*Information provided*:

• • • • • • •

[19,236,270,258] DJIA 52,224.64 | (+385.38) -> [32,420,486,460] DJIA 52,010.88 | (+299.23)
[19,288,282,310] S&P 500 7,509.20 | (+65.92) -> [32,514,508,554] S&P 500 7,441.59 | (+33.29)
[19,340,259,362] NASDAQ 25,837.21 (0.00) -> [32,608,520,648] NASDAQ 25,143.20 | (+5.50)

• • • • • • •

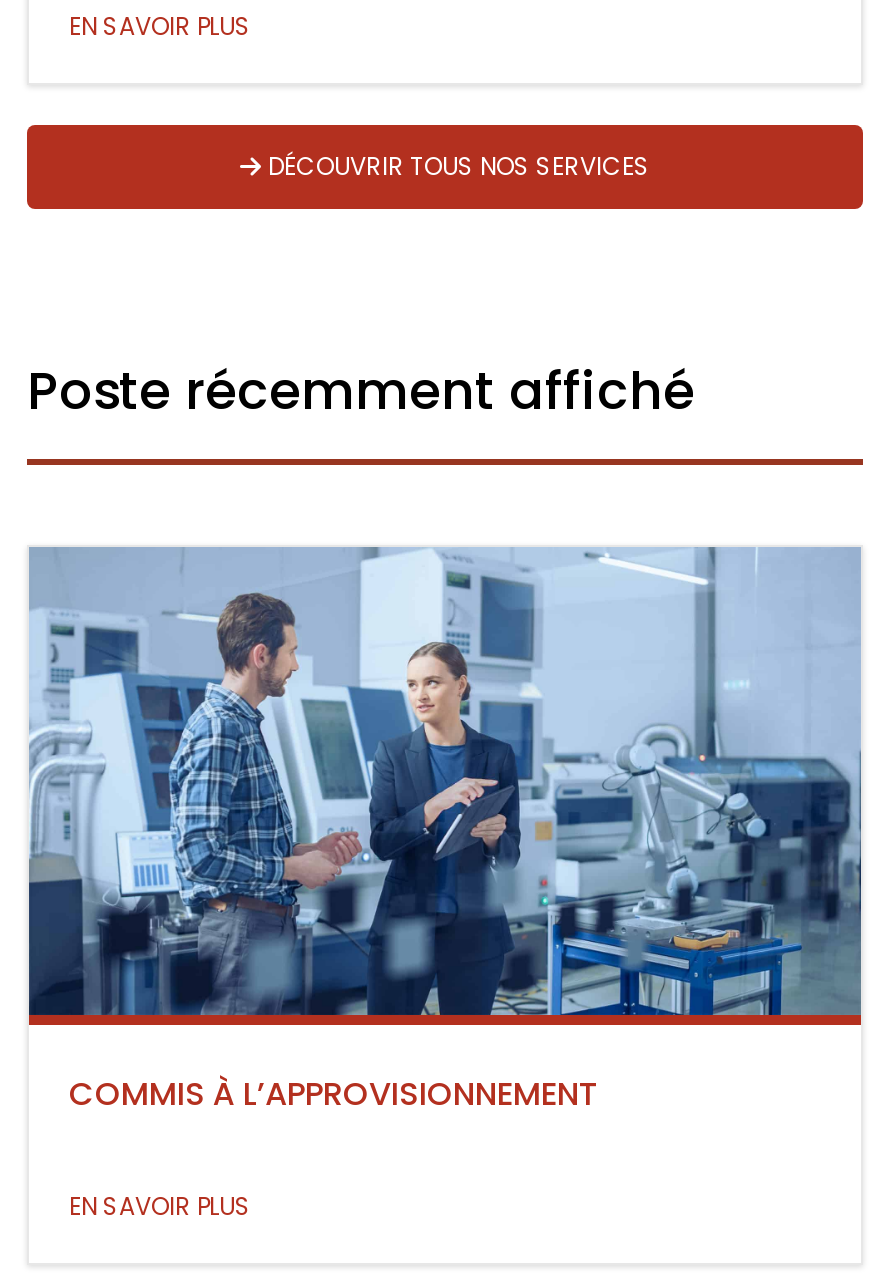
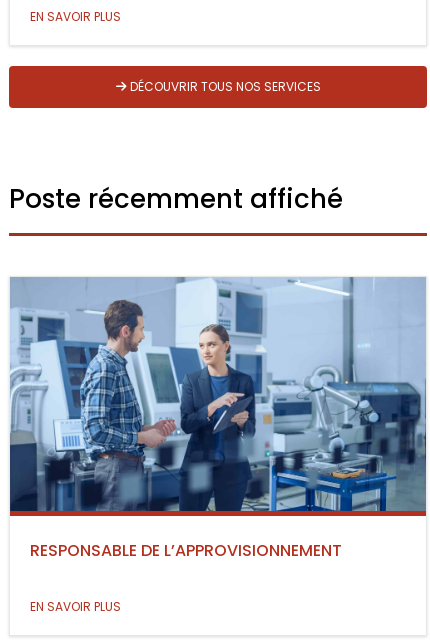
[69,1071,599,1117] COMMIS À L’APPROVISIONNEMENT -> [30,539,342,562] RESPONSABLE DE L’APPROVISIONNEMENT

• • • • • • •

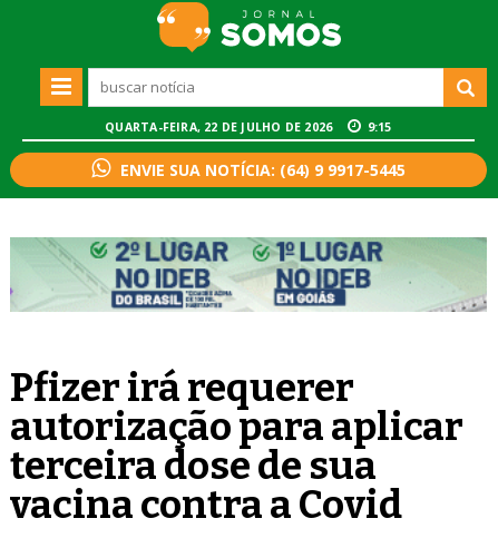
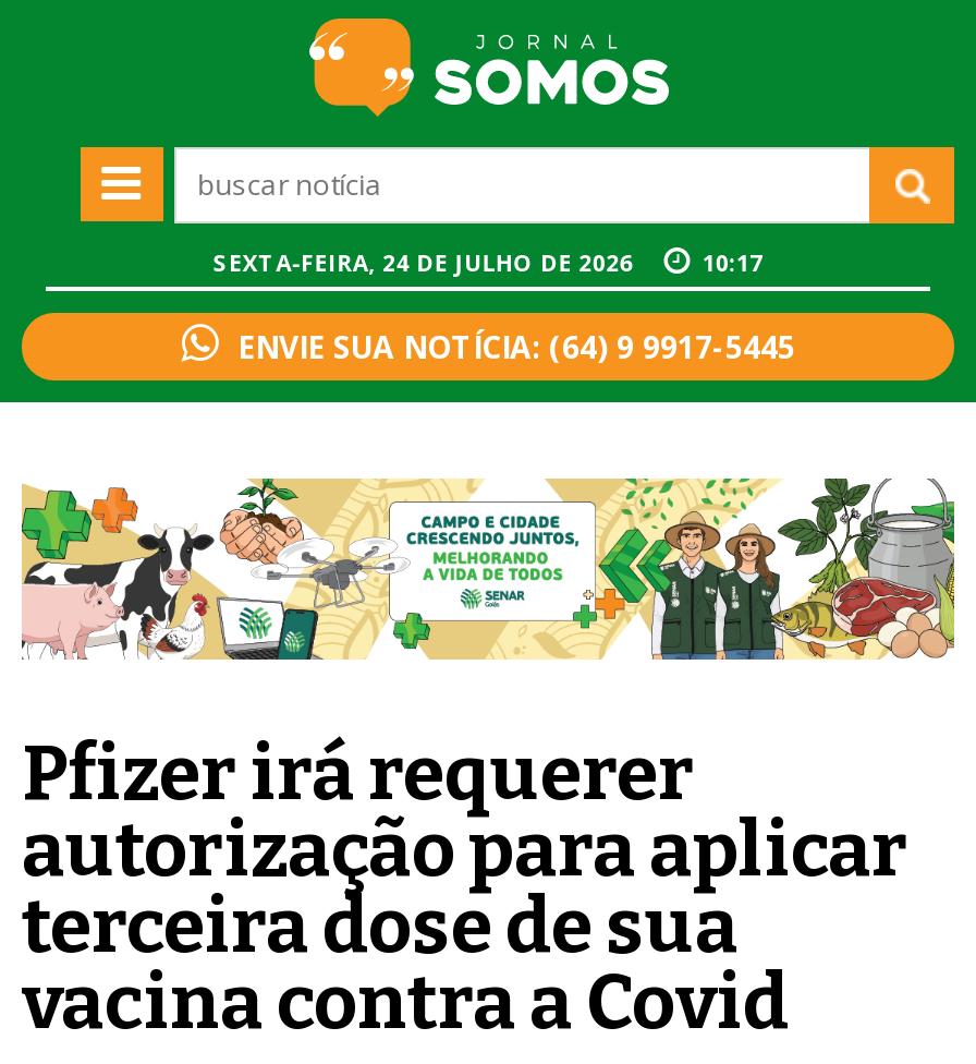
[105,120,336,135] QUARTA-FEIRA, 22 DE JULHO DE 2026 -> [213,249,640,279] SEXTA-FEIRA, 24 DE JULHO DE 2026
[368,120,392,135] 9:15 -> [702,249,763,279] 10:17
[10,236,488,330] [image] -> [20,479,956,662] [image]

• • • • • • •

*Work to be completed*:
Set down again, word for word, the stretch of records from the line with "[19,236,270,258] DJIA 52,224.64" to the line with "[19,340,259,362] NASDAQ 25,837.21", both of those lines included.

*Finished exercise*:
[19,236,270,258] DJIA 52,224.64 | (+385.38) -> [32,420,486,460] DJIA 52,010.88 | (+299.23)
[19,288,282,310] S&P 500 7,509.20 | (+65.92) -> [32,514,508,554] S&P 500 7,441.59 | (+33.29)
[19,340,259,362] NASDAQ 25,837.21 (0.00) -> [32,608,520,648] NASDAQ 25,143.20 | (+5.50)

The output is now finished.